What you are asked to do - In the entries below, find the lines that contain the word "vento" and copy them.

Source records
^^^^^^^^^^^^^^^^

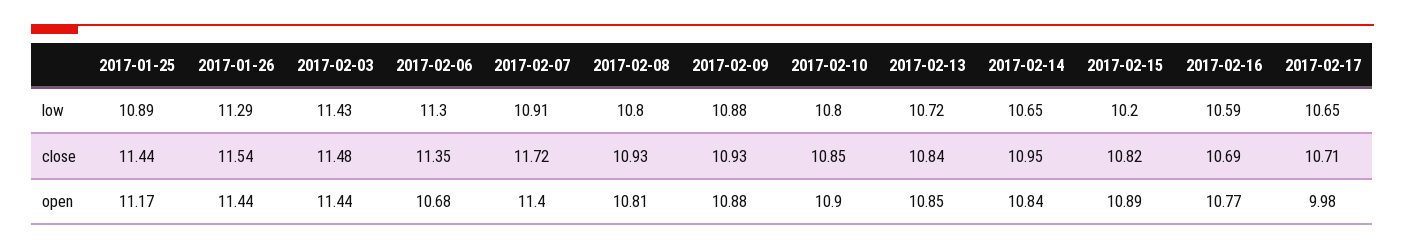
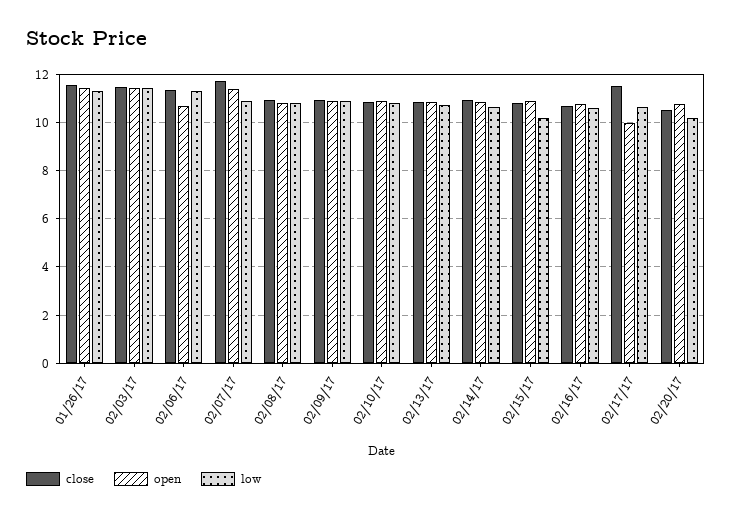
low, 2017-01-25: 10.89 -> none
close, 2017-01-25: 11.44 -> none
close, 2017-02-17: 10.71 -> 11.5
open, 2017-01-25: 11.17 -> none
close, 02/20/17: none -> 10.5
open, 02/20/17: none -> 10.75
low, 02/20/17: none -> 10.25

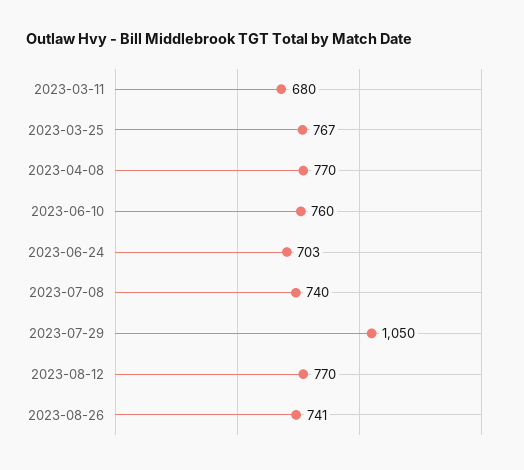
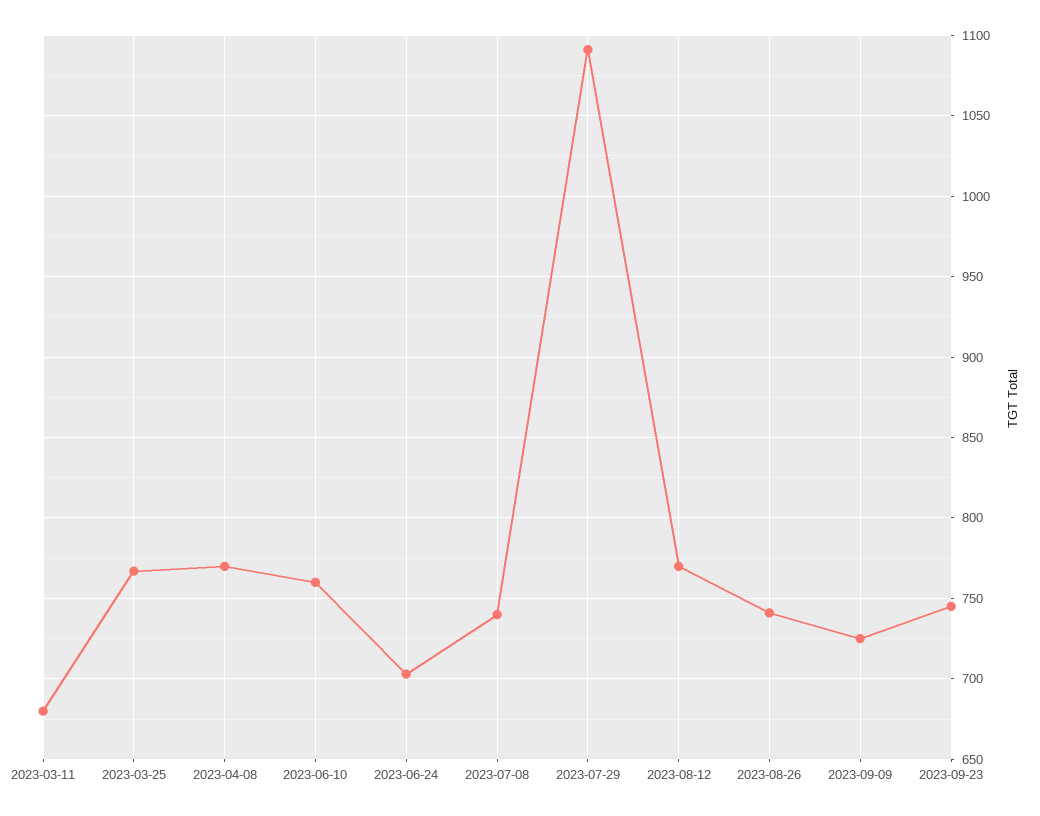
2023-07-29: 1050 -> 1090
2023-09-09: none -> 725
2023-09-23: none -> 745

^^^^^^^^^^^^^^^^

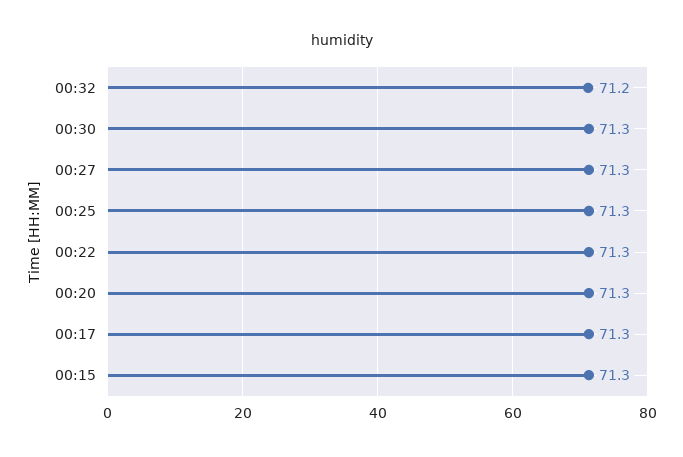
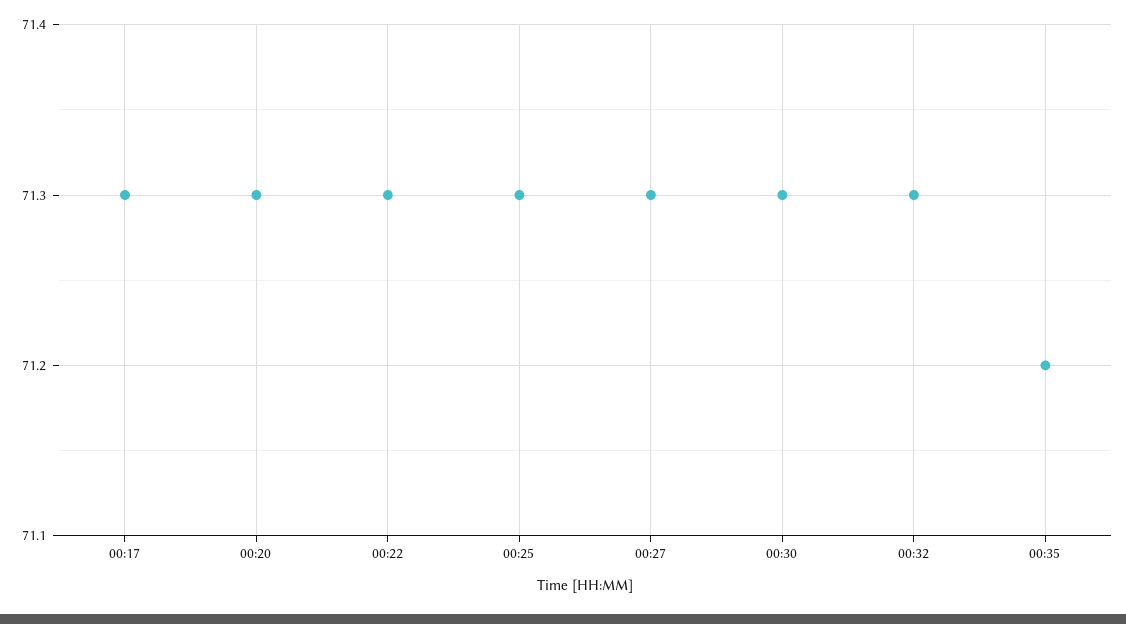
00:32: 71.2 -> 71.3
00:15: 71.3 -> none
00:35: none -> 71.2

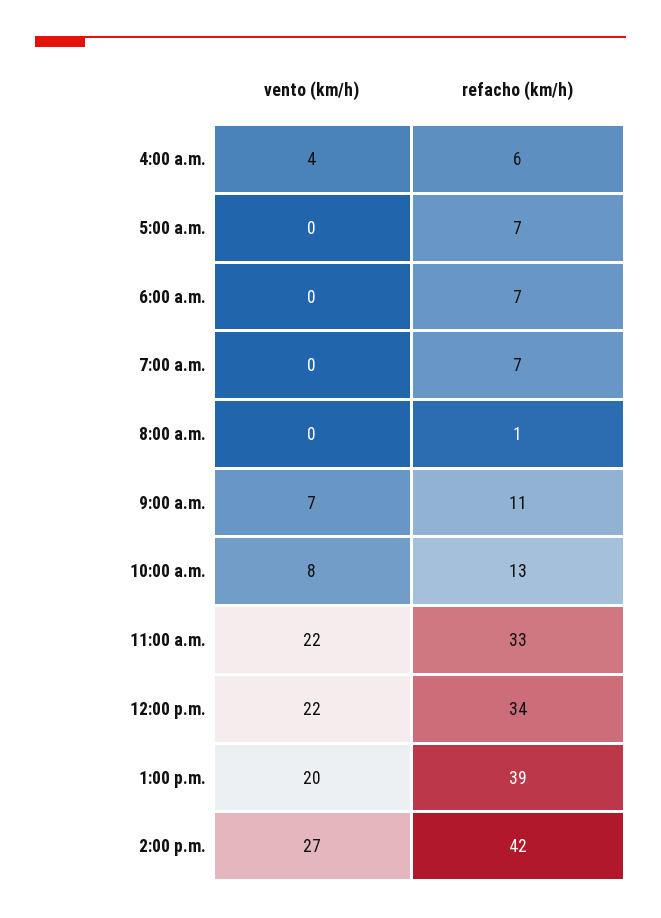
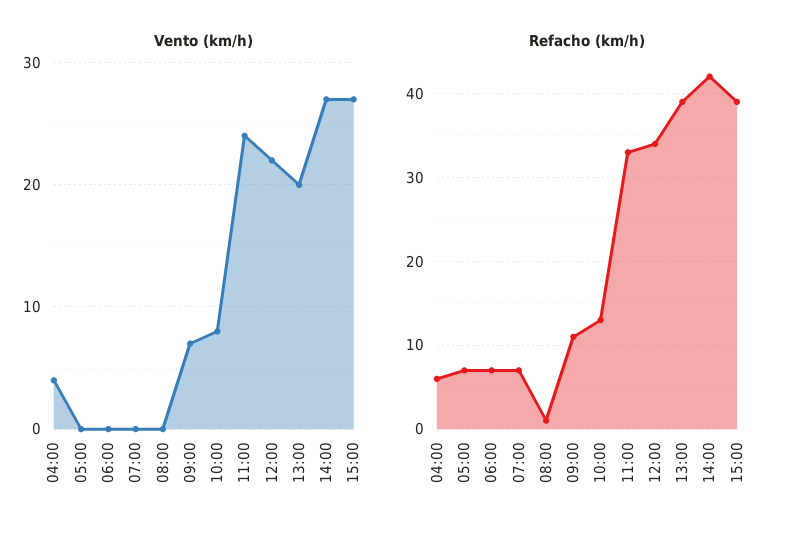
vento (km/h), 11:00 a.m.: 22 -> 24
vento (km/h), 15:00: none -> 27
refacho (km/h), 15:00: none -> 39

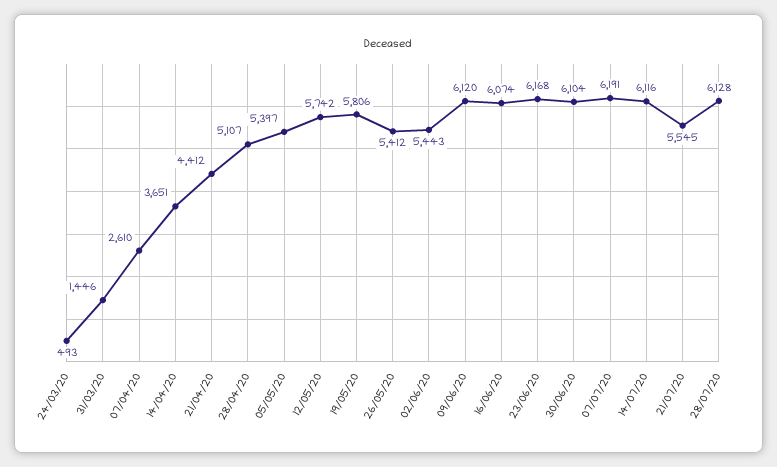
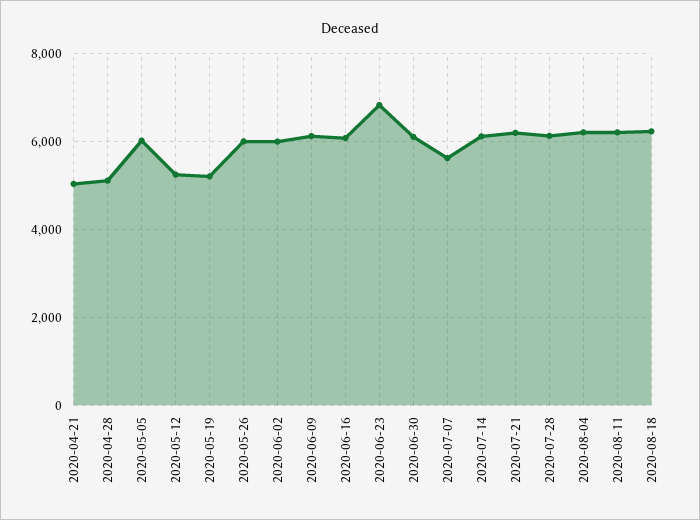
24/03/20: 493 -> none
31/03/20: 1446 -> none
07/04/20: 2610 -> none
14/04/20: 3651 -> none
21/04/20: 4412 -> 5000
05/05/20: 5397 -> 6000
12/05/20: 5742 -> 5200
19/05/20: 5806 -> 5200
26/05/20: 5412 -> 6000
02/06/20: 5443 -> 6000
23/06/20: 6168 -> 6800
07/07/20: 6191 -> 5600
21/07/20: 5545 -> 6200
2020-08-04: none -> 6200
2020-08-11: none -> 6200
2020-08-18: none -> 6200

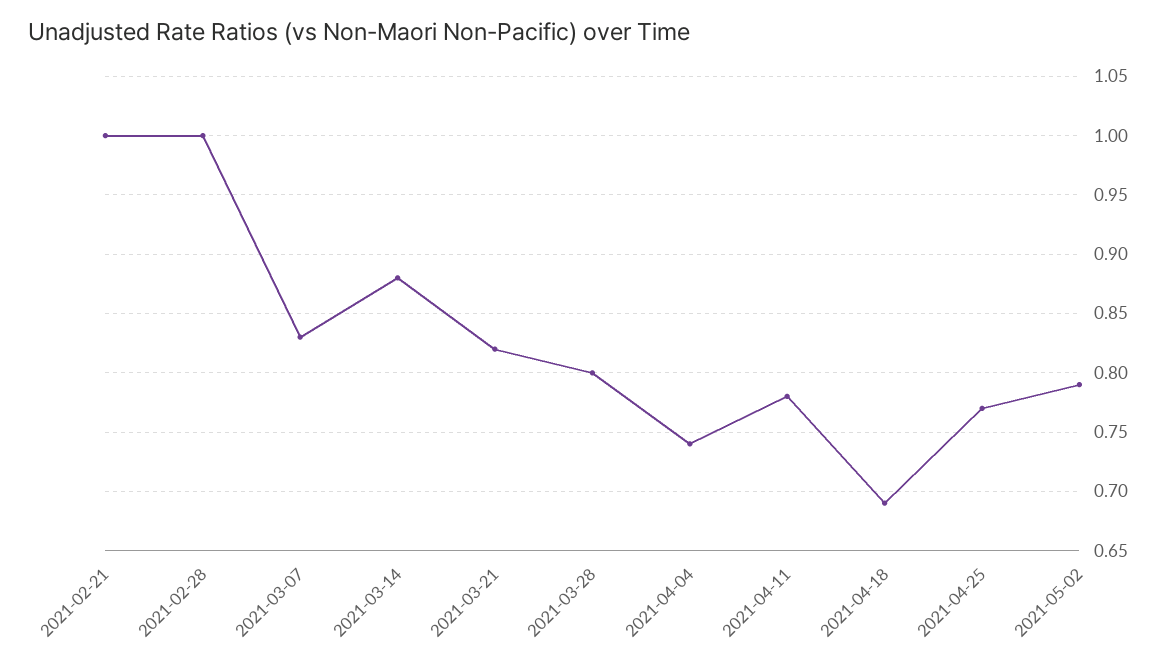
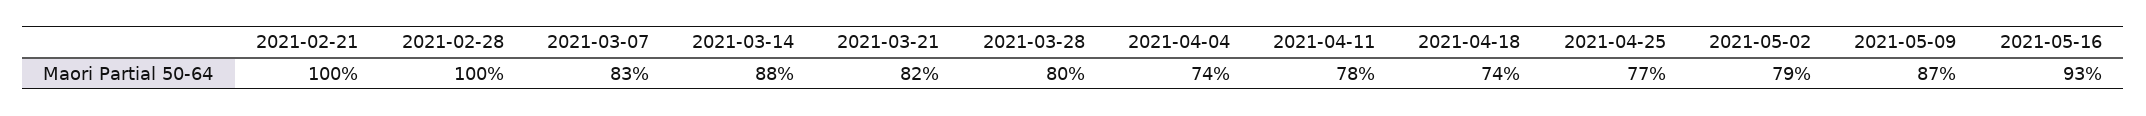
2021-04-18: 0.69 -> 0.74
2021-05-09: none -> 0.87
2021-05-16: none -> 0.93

^^^^^^^^^^^^^^^^

Answer to the exercise -
vento (km/h), 11:00 a.m.: 22 -> 24
vento (km/h), 15:00: none -> 27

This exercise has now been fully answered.